Perchiazzi Gaetano, Giuliani Rocco, Ruggiero Loreta, Fiore Tommaso, Hedenstierna Göran
*Department of Clinical Physiology, Uppsala University Hospital, Sweden; and †Department of Emergency and Transplantation, Bari University Hospital, Italy.
Anesth Analg. 2003 Oct;97(4):1143-1148. doi: 10.1213/01.ANE.0000077905.92474.82.
In this study we evaluated whether a technology based on artificial neural networks (ANN) could estimate the static compliance (C(RS)) of the respiratory system, even in the absence of an end-inspiratory pause, during continuous mechanical ventilation. A porcine model of acute lung injury was used to provide recordings of different respiratory mechanics conditions. Each recording consisted of 10 or more consecutive breaths in volume-controlled mechanical ventilation, followed by a breath having an end-inspiratory pause used to calculate C(RS) according to the interrupter technique (IT). The volume-pressure loop of the breath immediately preceding the one with pause was given to the ANN for the training, together with the C(RS) separately calculated by the IT. The prospective phase consisted of giving only the loops to the trained ANN and comparing the results yielded by it to the compliance separately calculated by the investigators. Determination of measurement agreement between ANN and IT methods showed an error of -0.67 +/- 1.52 mL/cm H(2)O (bias +/- SD). We could conclude that ANN, during volume-controlled mechanical ventilation, can extract C(RS) without needing to stop inspiratory flow.

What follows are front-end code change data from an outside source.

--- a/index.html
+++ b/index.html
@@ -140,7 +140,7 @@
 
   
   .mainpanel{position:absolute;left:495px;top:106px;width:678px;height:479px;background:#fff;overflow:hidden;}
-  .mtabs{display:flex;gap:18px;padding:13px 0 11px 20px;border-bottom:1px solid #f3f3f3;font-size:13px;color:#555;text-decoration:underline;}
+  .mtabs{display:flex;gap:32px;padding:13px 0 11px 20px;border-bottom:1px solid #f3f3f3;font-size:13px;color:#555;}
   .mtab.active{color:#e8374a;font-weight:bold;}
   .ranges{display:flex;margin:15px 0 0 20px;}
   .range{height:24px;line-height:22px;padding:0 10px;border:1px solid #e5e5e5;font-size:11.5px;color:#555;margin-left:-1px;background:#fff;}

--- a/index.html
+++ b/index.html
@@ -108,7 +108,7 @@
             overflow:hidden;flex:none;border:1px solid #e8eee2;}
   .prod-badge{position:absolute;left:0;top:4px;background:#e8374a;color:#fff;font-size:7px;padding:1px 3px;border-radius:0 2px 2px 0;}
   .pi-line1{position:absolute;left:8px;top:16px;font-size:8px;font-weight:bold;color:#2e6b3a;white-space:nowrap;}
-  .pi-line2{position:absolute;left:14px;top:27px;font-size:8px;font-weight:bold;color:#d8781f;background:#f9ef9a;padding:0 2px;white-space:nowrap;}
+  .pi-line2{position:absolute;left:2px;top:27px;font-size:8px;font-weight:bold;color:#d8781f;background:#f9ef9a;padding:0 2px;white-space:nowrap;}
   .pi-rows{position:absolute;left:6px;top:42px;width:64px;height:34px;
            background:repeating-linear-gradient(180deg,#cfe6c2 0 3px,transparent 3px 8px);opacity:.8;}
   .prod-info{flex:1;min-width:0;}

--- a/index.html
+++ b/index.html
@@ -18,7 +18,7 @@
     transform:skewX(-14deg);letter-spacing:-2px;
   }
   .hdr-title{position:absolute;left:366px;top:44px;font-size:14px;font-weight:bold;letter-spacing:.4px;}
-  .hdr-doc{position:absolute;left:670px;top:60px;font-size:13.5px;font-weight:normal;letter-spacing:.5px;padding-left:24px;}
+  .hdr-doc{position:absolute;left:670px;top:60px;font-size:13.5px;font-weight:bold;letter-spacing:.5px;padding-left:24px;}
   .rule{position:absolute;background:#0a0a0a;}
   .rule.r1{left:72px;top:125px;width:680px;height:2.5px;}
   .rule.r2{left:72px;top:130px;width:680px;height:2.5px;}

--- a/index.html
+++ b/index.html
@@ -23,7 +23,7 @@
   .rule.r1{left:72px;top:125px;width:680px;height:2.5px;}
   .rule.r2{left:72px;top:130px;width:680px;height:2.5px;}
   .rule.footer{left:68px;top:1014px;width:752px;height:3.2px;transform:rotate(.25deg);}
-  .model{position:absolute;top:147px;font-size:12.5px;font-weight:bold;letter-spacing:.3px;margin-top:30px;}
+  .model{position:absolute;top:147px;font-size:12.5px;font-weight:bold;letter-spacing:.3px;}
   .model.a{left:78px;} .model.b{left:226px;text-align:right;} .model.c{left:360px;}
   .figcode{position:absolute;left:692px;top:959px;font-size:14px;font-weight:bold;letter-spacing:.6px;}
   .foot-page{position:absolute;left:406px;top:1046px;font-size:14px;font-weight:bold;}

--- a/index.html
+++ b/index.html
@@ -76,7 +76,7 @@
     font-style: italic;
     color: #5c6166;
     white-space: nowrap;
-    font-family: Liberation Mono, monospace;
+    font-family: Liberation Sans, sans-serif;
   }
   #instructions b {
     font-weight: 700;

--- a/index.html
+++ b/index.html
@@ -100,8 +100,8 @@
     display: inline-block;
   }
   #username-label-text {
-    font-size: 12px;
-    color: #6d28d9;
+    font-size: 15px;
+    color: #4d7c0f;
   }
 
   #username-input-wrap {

We studied the application of artificial neural networks (ANN) to the estimation of respiratory compliance during mechanical ventilation. The study was performed on an animal model of acute lung injury, testing the performance of ANN in both healthy and diseased conditions of the lung.
在本研究中,我们评估了一种基于人工神经网络(ANN)的技术能否在持续机械通气期间,即使在没有吸气末暂停的情况下,估计呼吸系统的静态顺应性(C(RS))。使用急性肺损伤猪模型来提供不同呼吸力学条件下的记录。每次记录包括在容量控制机械通气中连续10次或更多次呼吸,随后是一次有吸气末暂停的呼吸,用于根据间断技术(IT)计算C(RS)。将有暂停那次呼吸之前的那次呼吸的容积-压力环提供给人工神经网络进行训练,同时将通过间断技术单独计算的C(RS)也提供给它。前瞻性阶段包括仅将这些环提供给经过训练的人工神经网络,并将其得出的结果与研究人员单独计算的顺应性进行比较。人工神经网络和间断技术方法之间测量一致性的测定显示误差为-0.67±1.52 mL/cm H₂O(偏差±标准差)。我们可以得出结论,在容量控制机械通气期间,人工神经网络无需停止吸气气流就能提取C(RS)。
我们研究了人工神经网络(ANN)在机械通气期间估计呼吸顺应性方面的应用。该研究在急性肺损伤动物模型上进行,测试了人工神经网络在肺的健康和疾病状态下的性能。